As flag leaf emerges in winter wheat across the province, the crop is approximately 250-275 GDD from pollination and T3 fungicide timing. Application should be targeted for day 3 (three days after 75 per cent of heads in the field have fully emerged.

Cold temperatures kept sprayers out of action in some areas of the province. Those still considering herbicide applications should keep an eye out for flag leaf emergence. If flag leaves are present, it is best to skip the spray in order to avoid injury to the flag leaf and significant yield loss that can accompany it.

Spring cereal growth was slowed during the cool early weeks of May, and so may still be in the critical weed-free period (up to third leaf, GS13). Annuals are emerging and should be controlled.

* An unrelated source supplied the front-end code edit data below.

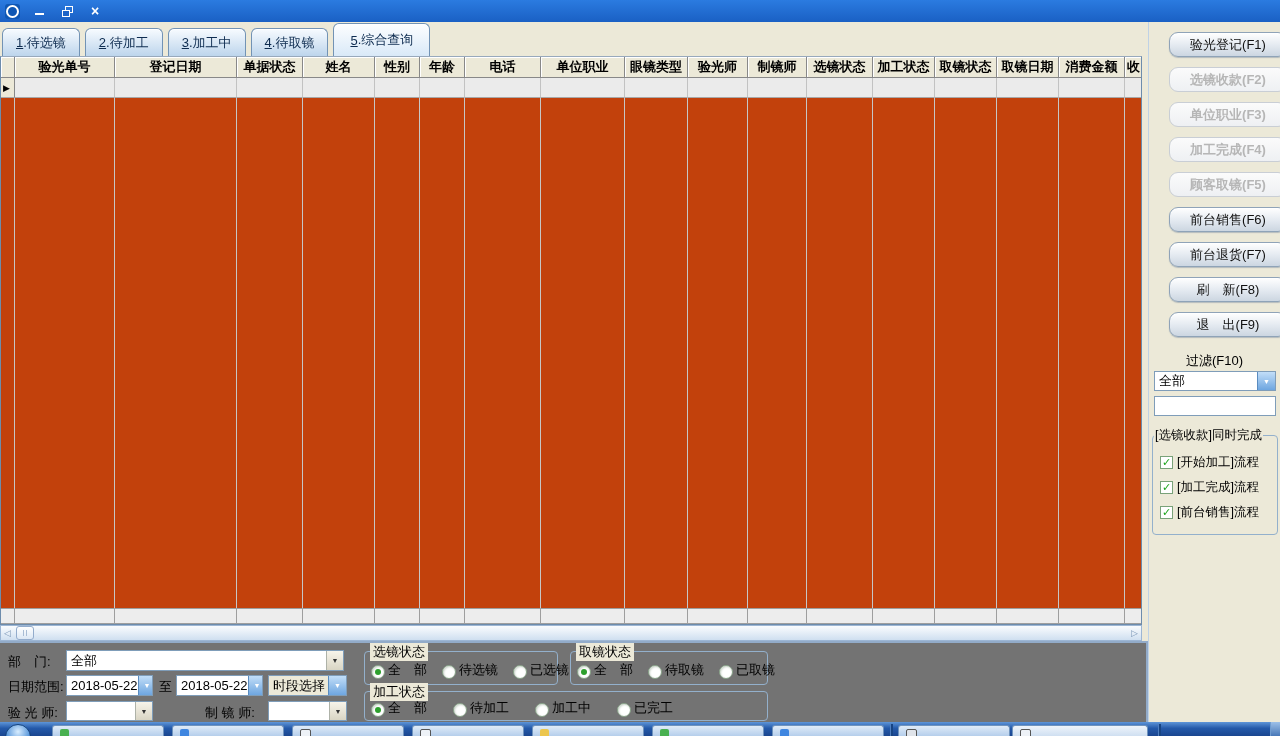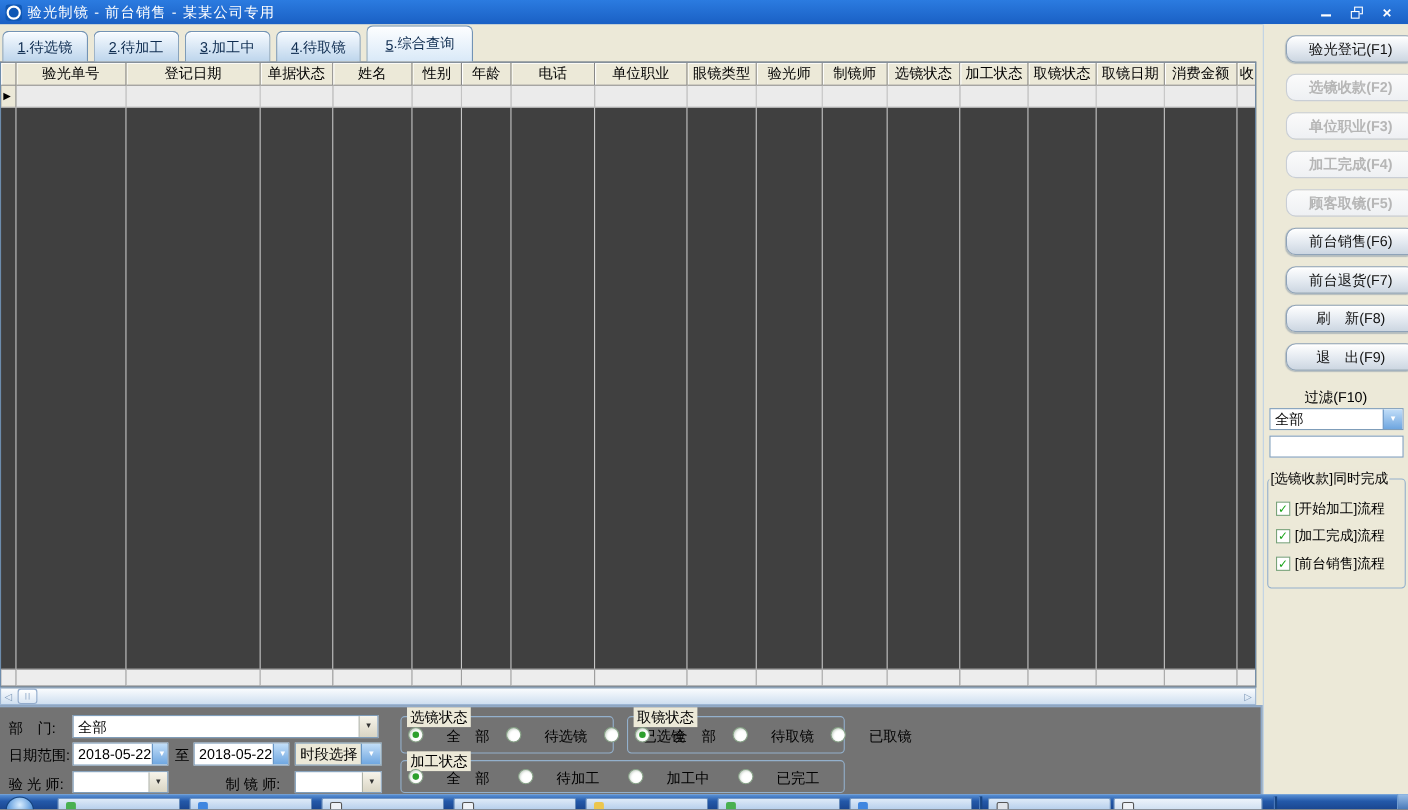"验光制镜 - 前台销售 - 某某公司专用" span.t-title { html: <span>验光制镜 - 前台销售 - 某某公司专用</span> -> none }
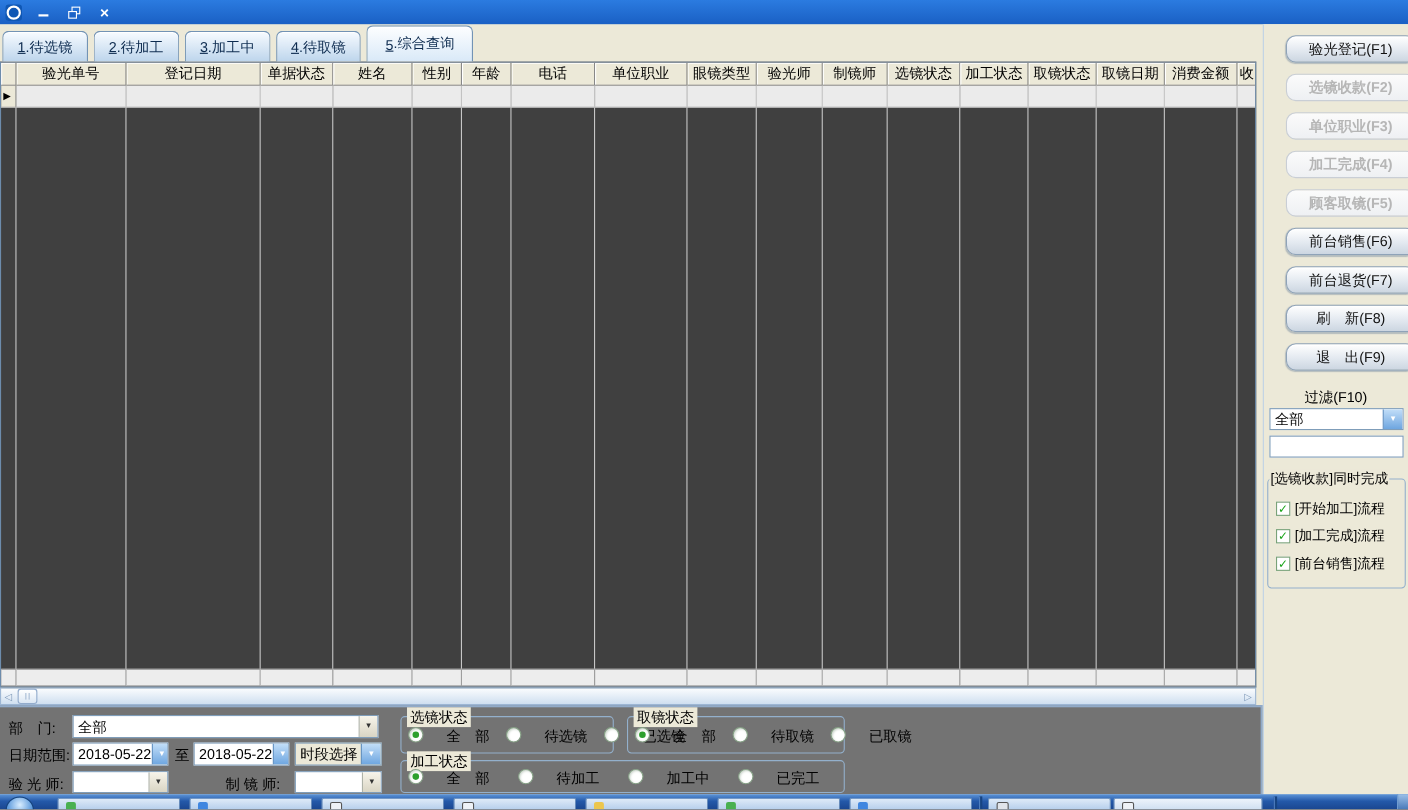"验光单号" .grid { background: #404040 -> #c2410c; font-weight: none -> bold }
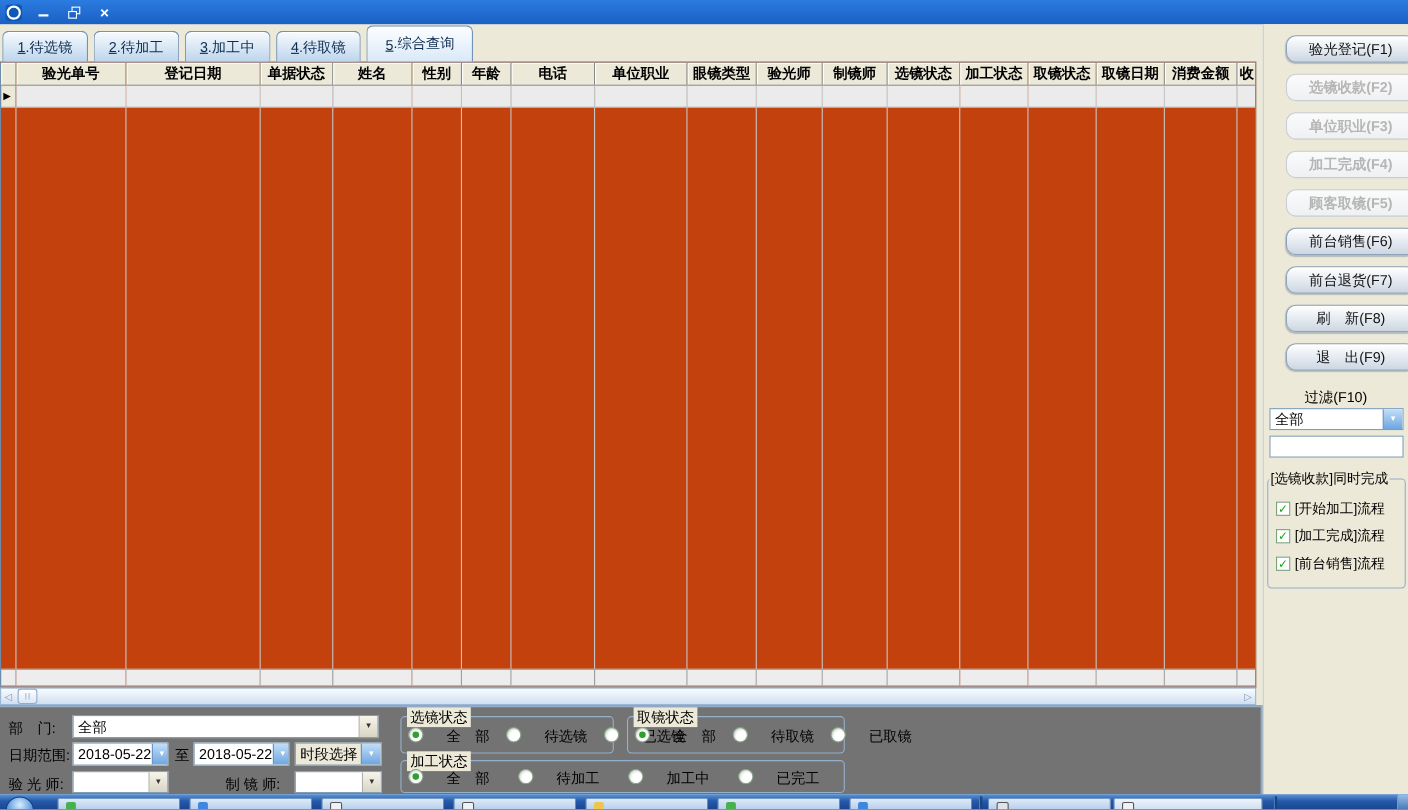"全 部" .radio { align-items: flex-start -> flex-end; gap: 21px -> 3px }
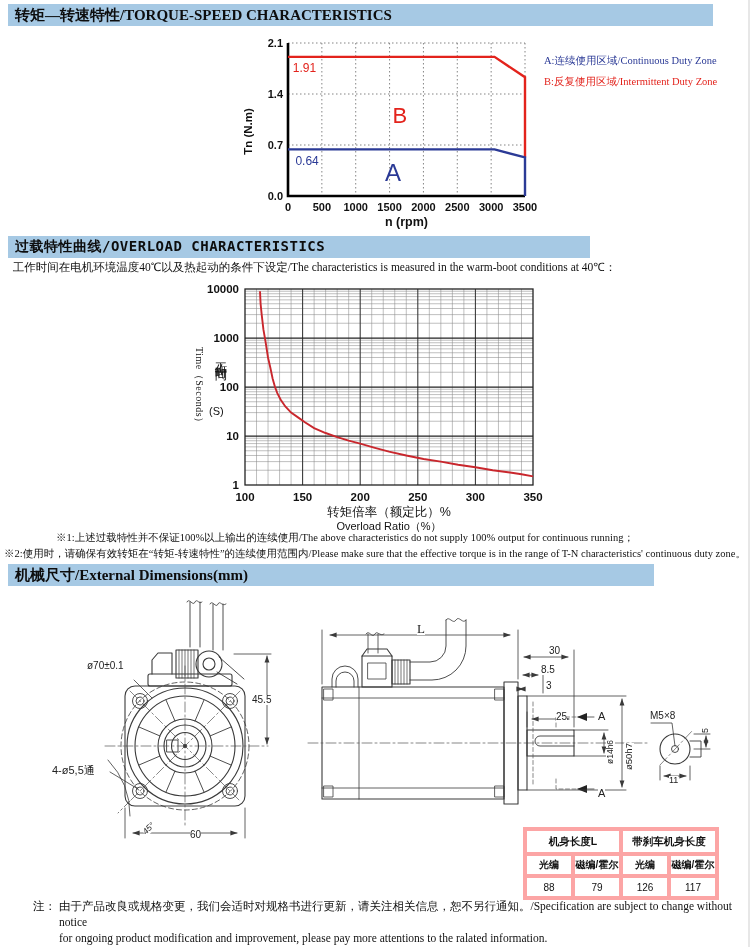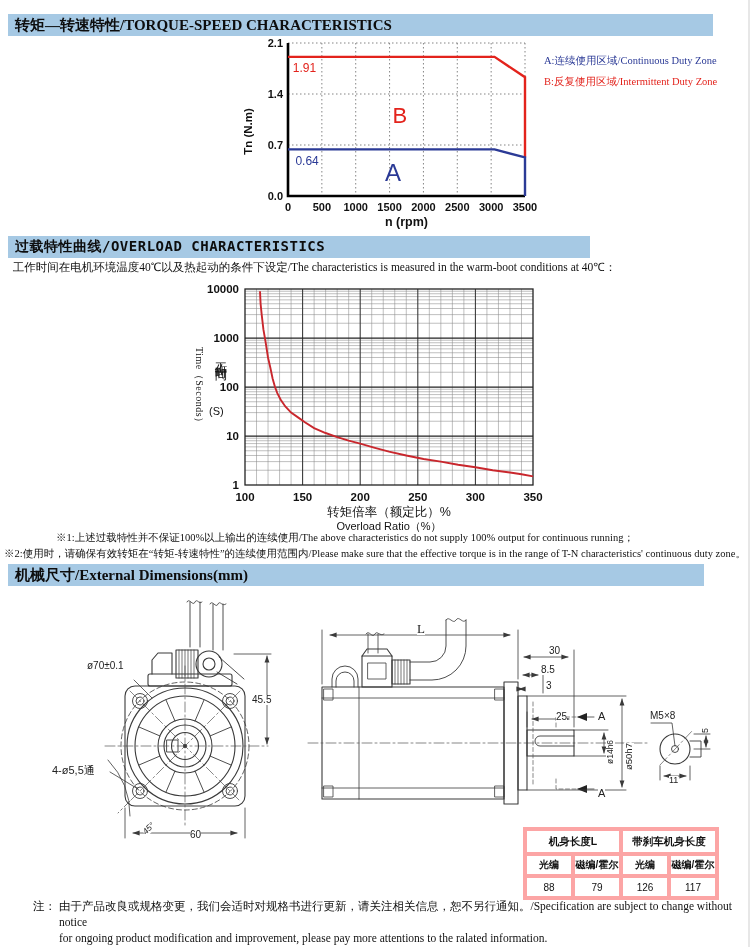"转矩—转速特性/TORQUE-SPEED CHARACTERISTICS" #bar-torque { top: 14px -> 4px }
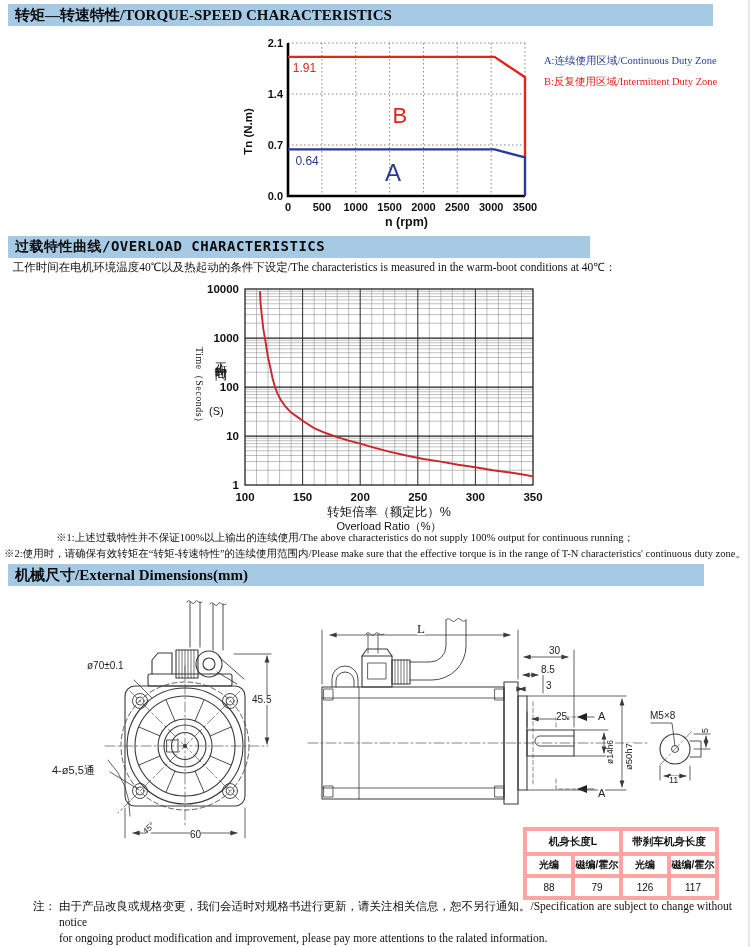"机械尺寸/External Dimensions(mm)" #bar-dim { width: 696px -> 646px }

Cereal leaf beetle (CLB) is showing up in some winter wheat fields. As spring cereals emerge, CLB adults and larvae will move to these fields and scouting is recommended. Recent observations are indicating that CLB are particularly fond of oats. Control is warranted if an average of 3 larvae per tiller are found before boot stage. One CLB adult or larvae per stem warrants control after boot but prior to heading. If significant feeding is taking place on the flag leaf in the early heading stages, control may be warranted. Natural enemies are highly effective at controlling this pest. For the safety of these natural enemies, chemical control is not recommended unless pest population exceeds the action threshold. The Cereal Leaf Beetle Survey is being conducted again this year and agronomists are invited to participate.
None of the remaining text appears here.